*Input for this task:*

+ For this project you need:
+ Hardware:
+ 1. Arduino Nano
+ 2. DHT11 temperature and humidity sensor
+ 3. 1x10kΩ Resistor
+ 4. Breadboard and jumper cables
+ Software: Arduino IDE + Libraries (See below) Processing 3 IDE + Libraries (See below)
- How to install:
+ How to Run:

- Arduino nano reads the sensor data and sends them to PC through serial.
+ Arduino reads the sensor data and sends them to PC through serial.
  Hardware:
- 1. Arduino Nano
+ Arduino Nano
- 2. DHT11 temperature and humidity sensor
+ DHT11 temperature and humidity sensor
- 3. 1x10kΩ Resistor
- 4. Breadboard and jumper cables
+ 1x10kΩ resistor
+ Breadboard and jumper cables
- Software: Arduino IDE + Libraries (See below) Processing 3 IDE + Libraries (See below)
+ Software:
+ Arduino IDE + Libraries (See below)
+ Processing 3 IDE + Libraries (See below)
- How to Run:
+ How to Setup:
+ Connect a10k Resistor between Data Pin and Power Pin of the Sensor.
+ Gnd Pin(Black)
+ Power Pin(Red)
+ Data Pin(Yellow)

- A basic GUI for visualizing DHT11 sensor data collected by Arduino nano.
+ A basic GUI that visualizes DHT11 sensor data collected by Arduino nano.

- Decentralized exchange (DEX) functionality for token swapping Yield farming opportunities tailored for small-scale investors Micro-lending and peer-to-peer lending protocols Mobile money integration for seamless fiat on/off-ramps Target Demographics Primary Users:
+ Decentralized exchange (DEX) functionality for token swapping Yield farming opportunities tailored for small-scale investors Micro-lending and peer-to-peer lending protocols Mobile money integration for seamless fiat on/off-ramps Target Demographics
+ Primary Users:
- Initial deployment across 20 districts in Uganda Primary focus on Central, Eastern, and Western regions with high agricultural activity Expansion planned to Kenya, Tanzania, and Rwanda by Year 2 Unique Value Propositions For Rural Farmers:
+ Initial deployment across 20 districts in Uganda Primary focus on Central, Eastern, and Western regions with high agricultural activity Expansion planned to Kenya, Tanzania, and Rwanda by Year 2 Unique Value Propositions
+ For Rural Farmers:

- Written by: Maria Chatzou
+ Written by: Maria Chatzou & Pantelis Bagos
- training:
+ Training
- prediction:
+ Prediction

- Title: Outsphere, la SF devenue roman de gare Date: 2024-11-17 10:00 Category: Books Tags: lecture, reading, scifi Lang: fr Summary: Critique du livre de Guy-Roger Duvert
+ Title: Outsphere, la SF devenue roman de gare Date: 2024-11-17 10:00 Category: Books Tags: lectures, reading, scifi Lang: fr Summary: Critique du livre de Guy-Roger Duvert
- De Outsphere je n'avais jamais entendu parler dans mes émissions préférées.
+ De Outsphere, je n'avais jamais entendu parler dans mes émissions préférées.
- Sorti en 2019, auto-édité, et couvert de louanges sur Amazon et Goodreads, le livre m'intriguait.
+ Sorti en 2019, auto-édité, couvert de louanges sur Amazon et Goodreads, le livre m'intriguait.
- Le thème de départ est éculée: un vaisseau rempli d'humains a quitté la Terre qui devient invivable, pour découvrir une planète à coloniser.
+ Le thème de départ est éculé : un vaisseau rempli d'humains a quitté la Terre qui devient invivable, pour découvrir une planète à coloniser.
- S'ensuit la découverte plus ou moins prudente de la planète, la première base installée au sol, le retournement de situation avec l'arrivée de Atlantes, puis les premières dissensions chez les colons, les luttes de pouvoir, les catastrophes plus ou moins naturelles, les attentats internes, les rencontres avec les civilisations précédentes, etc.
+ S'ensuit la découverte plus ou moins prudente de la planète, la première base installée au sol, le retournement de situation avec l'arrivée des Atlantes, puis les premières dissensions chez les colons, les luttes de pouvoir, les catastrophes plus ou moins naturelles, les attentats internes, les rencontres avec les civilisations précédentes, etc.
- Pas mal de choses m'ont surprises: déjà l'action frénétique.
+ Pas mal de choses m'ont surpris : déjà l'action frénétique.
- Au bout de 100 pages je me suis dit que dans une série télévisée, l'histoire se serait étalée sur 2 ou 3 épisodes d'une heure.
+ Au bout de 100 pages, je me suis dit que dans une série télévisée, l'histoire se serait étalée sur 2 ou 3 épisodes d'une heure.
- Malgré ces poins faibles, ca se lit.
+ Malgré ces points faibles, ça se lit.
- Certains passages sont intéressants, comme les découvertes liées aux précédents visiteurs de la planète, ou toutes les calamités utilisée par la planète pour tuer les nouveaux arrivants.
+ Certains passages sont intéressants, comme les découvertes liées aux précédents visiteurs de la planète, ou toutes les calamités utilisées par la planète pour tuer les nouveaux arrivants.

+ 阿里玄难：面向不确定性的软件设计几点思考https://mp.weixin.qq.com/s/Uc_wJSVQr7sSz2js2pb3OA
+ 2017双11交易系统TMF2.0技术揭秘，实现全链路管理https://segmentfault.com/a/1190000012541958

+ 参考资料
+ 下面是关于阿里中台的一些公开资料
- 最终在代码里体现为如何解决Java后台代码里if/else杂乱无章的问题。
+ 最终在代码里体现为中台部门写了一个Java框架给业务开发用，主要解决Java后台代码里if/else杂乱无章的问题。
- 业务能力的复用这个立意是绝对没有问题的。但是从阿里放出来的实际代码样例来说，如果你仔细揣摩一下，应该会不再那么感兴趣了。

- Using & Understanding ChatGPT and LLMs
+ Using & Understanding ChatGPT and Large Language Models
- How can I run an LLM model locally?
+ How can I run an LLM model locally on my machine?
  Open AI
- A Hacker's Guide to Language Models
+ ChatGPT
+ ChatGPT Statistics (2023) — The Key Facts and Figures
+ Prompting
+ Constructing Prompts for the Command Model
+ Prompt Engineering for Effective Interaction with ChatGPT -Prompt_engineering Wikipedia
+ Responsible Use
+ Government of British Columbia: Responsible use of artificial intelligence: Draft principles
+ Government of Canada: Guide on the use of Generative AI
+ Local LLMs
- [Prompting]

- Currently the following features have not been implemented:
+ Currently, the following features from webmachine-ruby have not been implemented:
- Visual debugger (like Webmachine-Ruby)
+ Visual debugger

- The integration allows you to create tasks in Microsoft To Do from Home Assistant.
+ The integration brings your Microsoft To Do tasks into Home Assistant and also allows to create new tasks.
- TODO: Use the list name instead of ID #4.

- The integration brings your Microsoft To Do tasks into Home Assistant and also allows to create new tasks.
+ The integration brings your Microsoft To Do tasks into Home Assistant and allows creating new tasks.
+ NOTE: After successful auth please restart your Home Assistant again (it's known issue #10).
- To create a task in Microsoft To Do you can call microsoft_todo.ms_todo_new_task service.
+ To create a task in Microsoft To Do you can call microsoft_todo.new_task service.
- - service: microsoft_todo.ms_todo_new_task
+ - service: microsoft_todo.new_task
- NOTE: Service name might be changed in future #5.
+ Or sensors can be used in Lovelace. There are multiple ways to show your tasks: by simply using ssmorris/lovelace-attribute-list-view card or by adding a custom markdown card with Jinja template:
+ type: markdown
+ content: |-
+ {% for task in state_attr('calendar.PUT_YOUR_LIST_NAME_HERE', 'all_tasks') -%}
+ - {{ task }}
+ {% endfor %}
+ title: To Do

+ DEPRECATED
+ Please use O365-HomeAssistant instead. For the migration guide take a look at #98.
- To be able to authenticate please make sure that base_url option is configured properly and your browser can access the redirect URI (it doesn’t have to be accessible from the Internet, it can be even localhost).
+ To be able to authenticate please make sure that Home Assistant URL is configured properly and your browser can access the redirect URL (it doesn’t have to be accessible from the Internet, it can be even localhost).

*Task goal:*
The lines you need are those containing "Goodreads"; find them in the records and copy them.

*Result of this task:*
- Sorti en 2019, auto-édité, et couvert de louanges sur Amazon et Goodreads, le livre m'intriguait.
+ Sorti en 2019, auto-édité, couvert de louanges sur Amazon et Goodreads, le livre m'intriguait.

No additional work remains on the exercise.